• [INFORMATION PROVIDED]
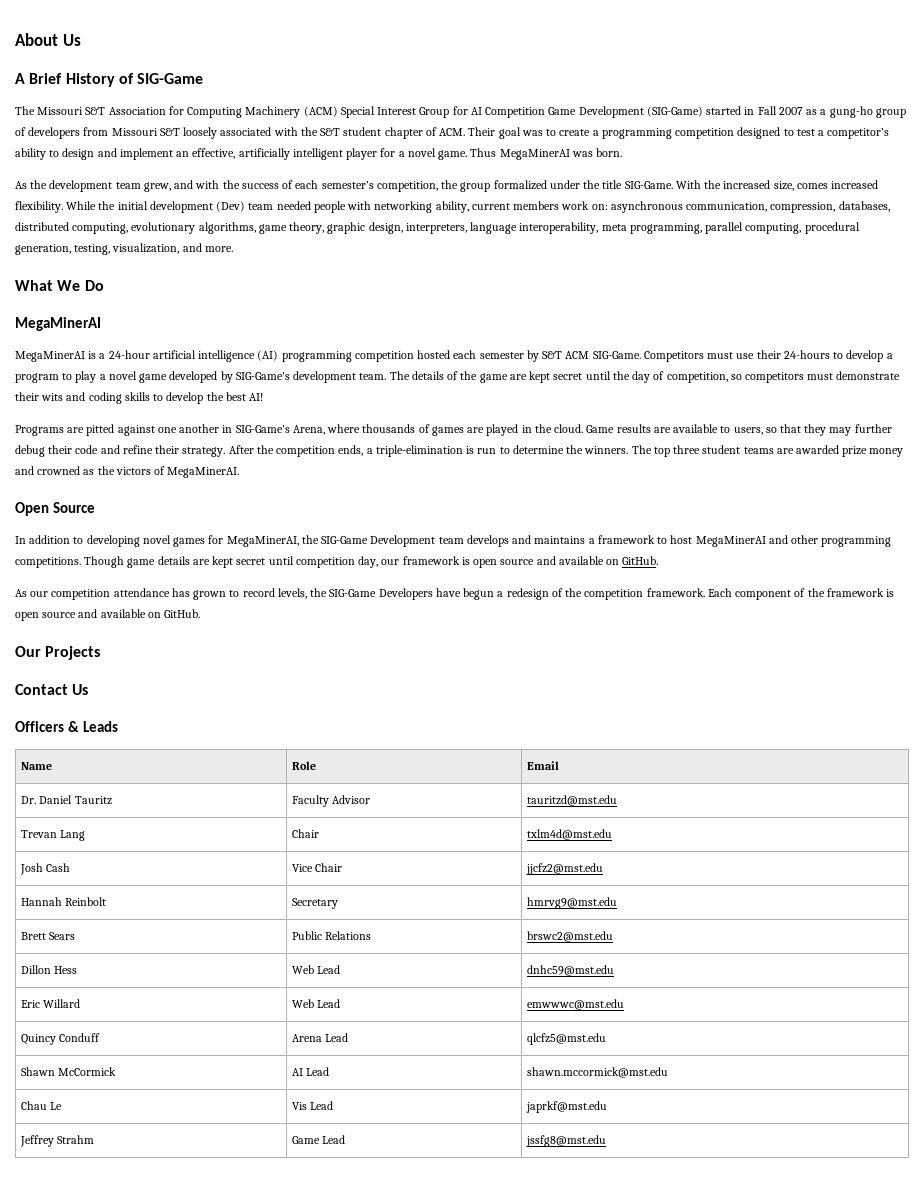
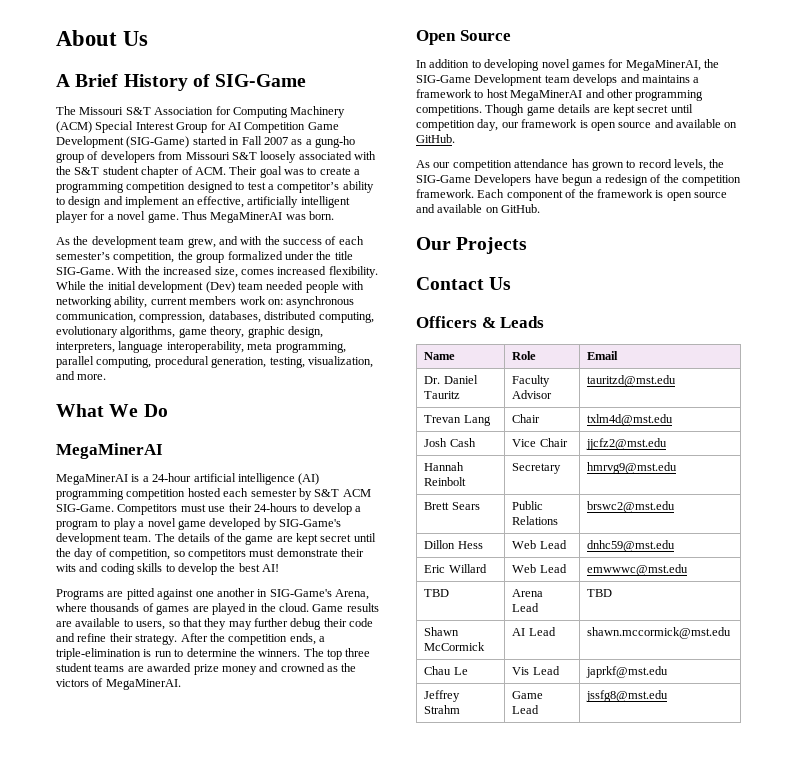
[21,1033,101,1045] Quincy Conduff -> [424,589,450,597] TBD
[527,1033,607,1045] qlcfz5@mst.edu -> [587,589,613,597] TBD

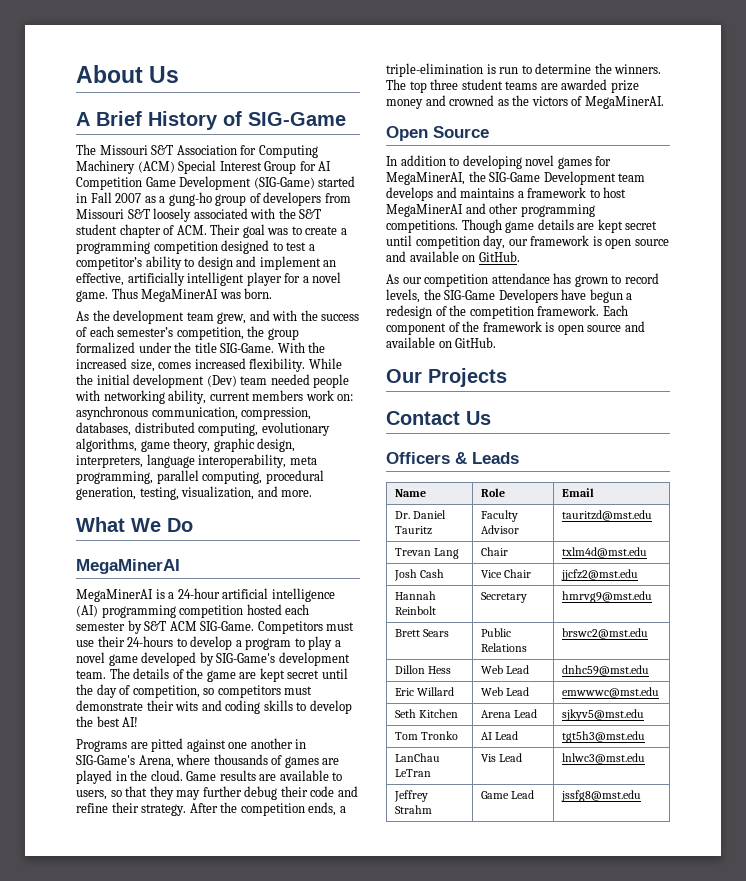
[424,589,450,597] TBD -> [394,709,458,718] Seth Kitchen
[587,589,613,597] [424,627,460,636] [424,642,486,651] TBD // Shawn McCormick -> [561,709,644,721] [394,731,458,740] sjkyv5@mst.edu // Tom Tronko
[587,627,732,639] [424,666,468,675] shawn.mccormick@mst.edu // Chau Le -> [561,731,645,743] [394,753,440,762] [394,769,431,777] tgt5h3@mst.edu // LanChau LeTran
[586,666,669,678] japrkf@mst.edu -> [561,753,645,764] lnlwc3@mst.edu

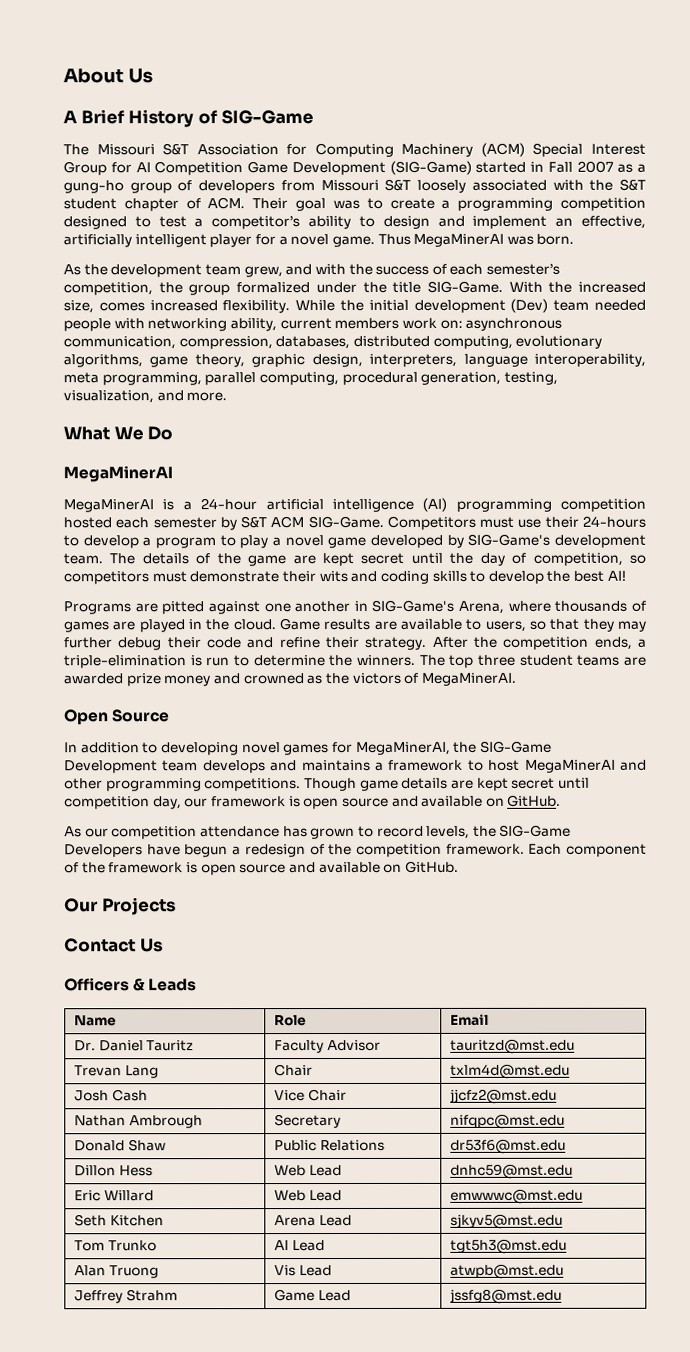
[394,591,436,600] [394,606,436,615] Hannah Reinbolt -> [74,1115,203,1129] Nathan Ambrough
[561,591,652,603] [394,629,449,637] hmrvg9@mst.edu // Brett Sears -> [450,1113,566,1129] [74,1139,166,1152] nifqpc@mst.edu // Donald Shaw
[561,628,648,639] brswc2@mst.edu -> [450,1138,567,1154] dr53f6@mst.edu
[420,731,458,740] Tronko -> [107,1240,157,1252] Trunko
[394,753,440,762] [394,769,431,777] LanChau LeTran -> [74,1265,159,1279] Alan Truong
[561,753,645,764] lnlwc3@mst.edu -> [450,1263,565,1279] atwpb@mst.edu

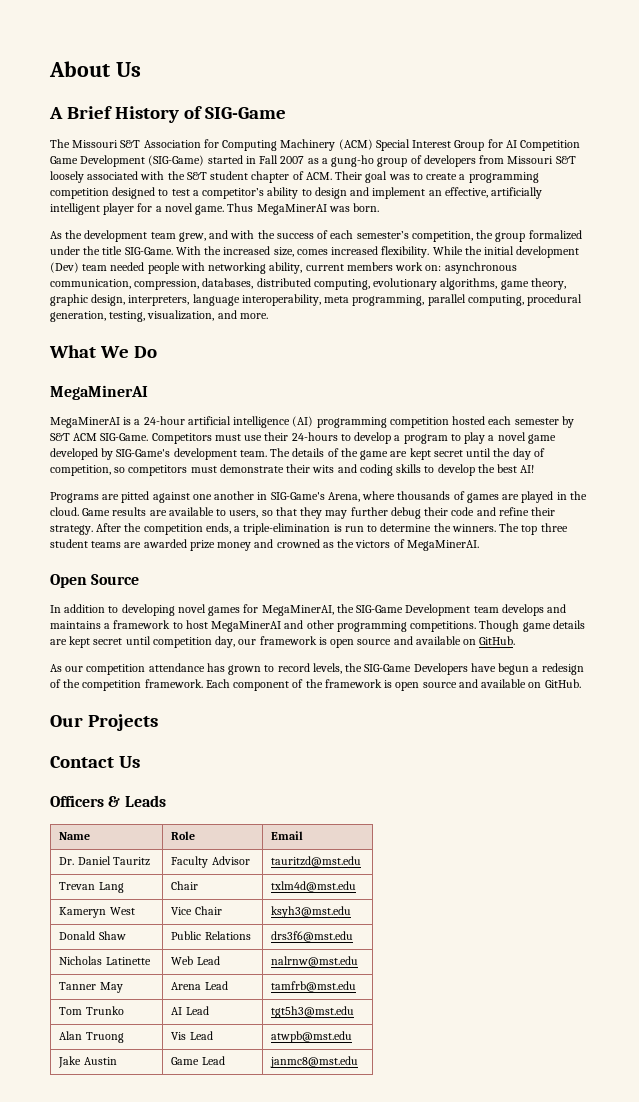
[74,1089,148,1102] Josh Cash -> [59,907,135,918] Kameryn West
[449,1088,558,1104] [74,1115,203,1129] [274,1114,342,1129] [450,1113,566,1129] jjcfz2@mst.edu // Nathan Ambrough | Secretary | nifqpc@mst.edu -> [271,906,352,918] ksyh3@mst.edu
[450,1138,567,1154] [74,1165,153,1177] [274,1165,342,1177] [450,1163,574,1179] [74,1190,154,1202] [274,1190,342,1202] [450,1188,584,1204] [74,1214,164,1227] dr53f6@mst.edu // Dillon Hess | Web Lead | dnhc59@mst.edu // Eric Willard | Web Lead | emwwwc@mst.edu // Seth Kitchen -> [271,931,354,942] [59,956,151,965] [171,956,220,965] [271,956,359,967] [59,982,123,993] drs3f6@mst.edu // Nicholas Latinette | Web Lead | nalrnw@mst.edu // Tanner May
[450,1213,564,1229] sjkyv5@mst.edu -> [271,981,357,992] tamfrb@mst.edu
[74,1289,178,1304] Jeffrey Strahm -> [58,1056,117,1068] Jake Austin
[449,1288,563,1304] jssfg8@mst.edu -> [270,1056,359,1068] janmc8@mst.edu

• [TASK ITEM] In the listing above, find the line with "[394,753,440,762] [394,769,431,777] LanChau" and output it and every line after it up to and including the line with "[450,1213,564,1229] sjkyv5@mst.edu ->", exactly, minus the pictures.

• [ANSWER AREA]
[394,753,440,762] [394,769,431,777] LanChau LeTran -> [74,1265,159,1279] Alan Truong
[561,753,645,764] lnlwc3@mst.edu -> [450,1263,565,1279] atwpb@mst.edu

[74,1089,148,1102] Josh Cash -> [59,907,135,918] Kameryn West
[449,1088,558,1104] [74,1115,203,1129] [274,1114,342,1129] [450,1113,566,1129] jjcfz2@mst.edu // Nathan Ambrough | Secretary | nifqpc@mst.edu -> [271,906,352,918] ksyh3@mst.edu
[450,1138,567,1154] [74,1165,153,1177] [274,1165,342,1177] [450,1163,574,1179] [74,1190,154,1202] [274,1190,342,1202] [450,1188,584,1204] [74,1214,164,1227] dr53f6@mst.edu // Dillon Hess | Web Lead | dnhc59@mst.edu // Eric Willard | Web Lead | emwwwc@mst.edu // Seth Kitchen -> [271,931,354,942] [59,956,151,965] [171,956,220,965] [271,956,359,967] [59,982,123,993] drs3f6@mst.edu // Nicholas Latinette | Web Lead | nalrnw@mst.edu // Tanner May
[450,1213,564,1229] sjkyv5@mst.edu -> [271,981,357,992] tamfrb@mst.edu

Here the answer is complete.